#### Exercise objective
The output consists only of the lines from the one with "font-size: 15px ->" through the end of the records, each printed exactly, and contains no pictures.

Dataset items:
=== Section Start ===
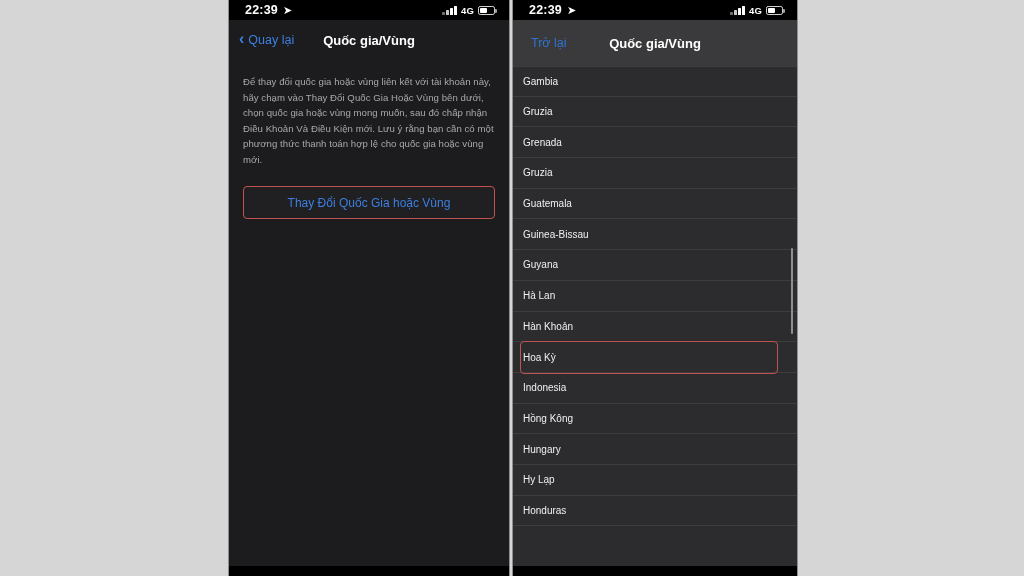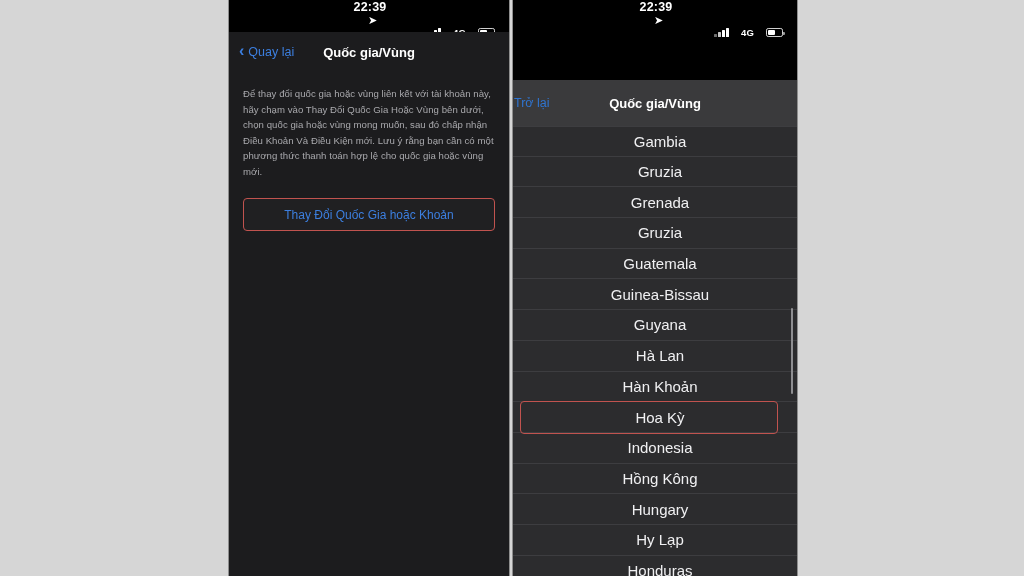"22:39" .statusbar { flex-direction: column -> none; height: 32px -> 20px }
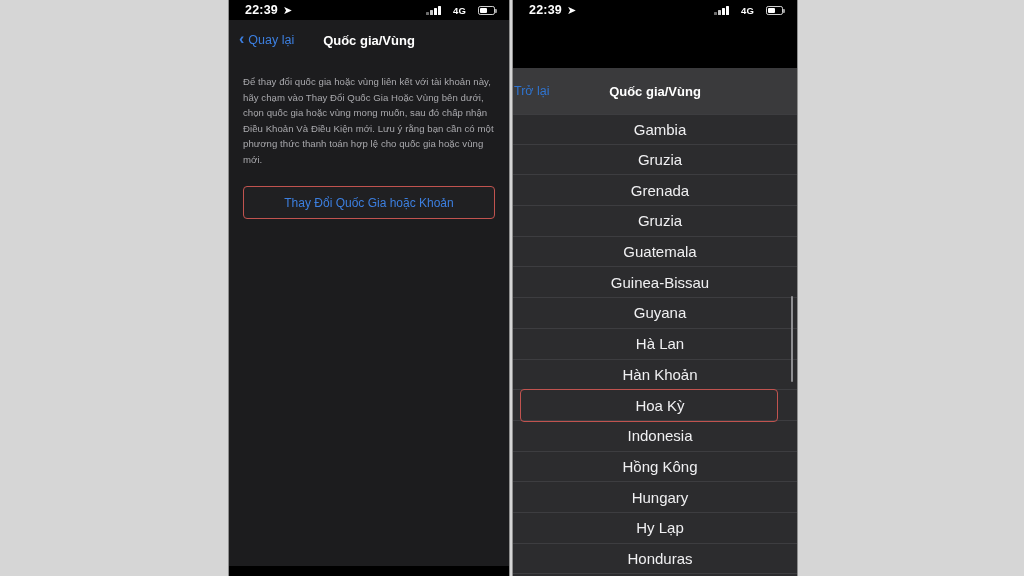"4G" .sb-right { gap: 12px -> 4px }
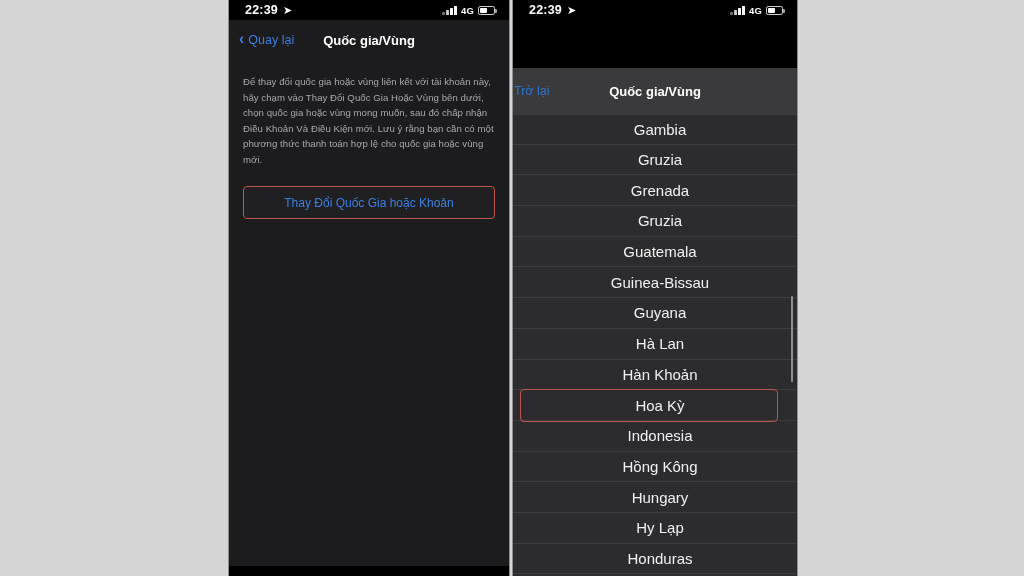"Trở lại" .nav-right { margin-top: 48px -> none; padding-left: 1px -> 18px }
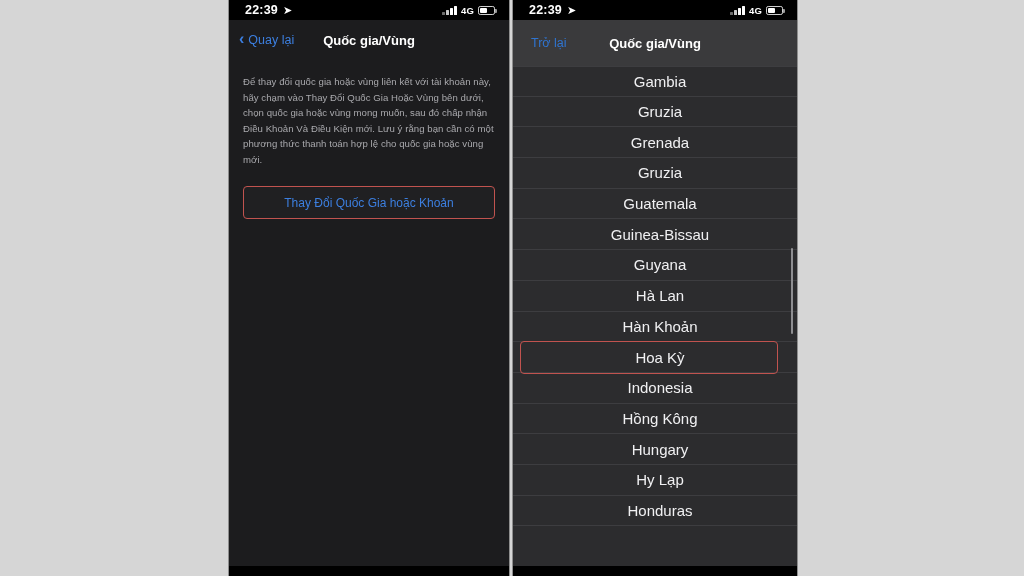"Gambia" .row { font-size: 15px -> 10px; justify-content: center -> none }
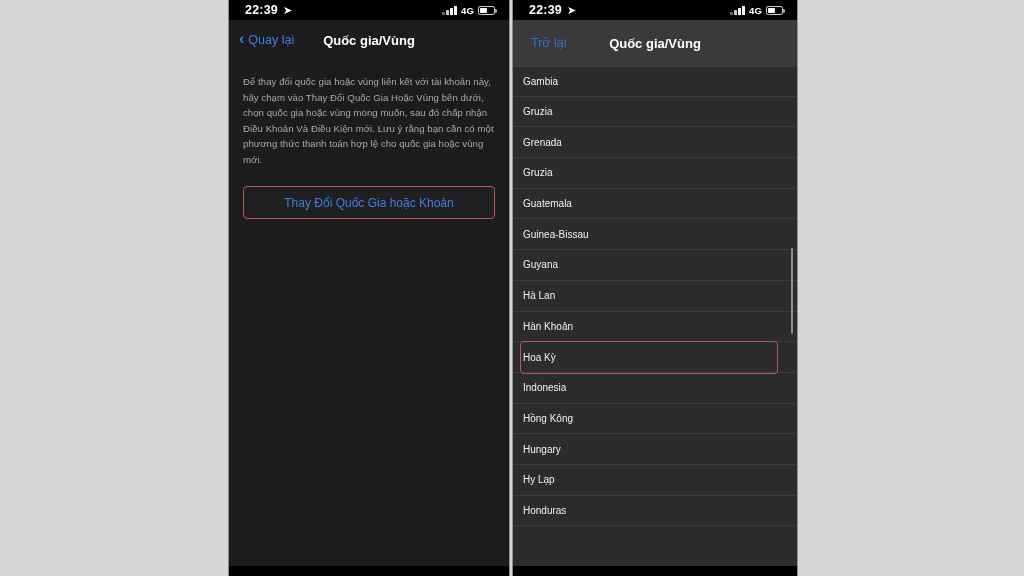"Thay Đổi Quốc Gia hoặc" span.cta-text { text: Khoản -> Vùng }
=== Section End ===
#### Your response
"Gambia" .row { font-size: 15px -> 10px; justify-content: center -> none }
"Thay Đổi Quốc Gia hoặc" span.cta-text { text: Khoản -> Vùng }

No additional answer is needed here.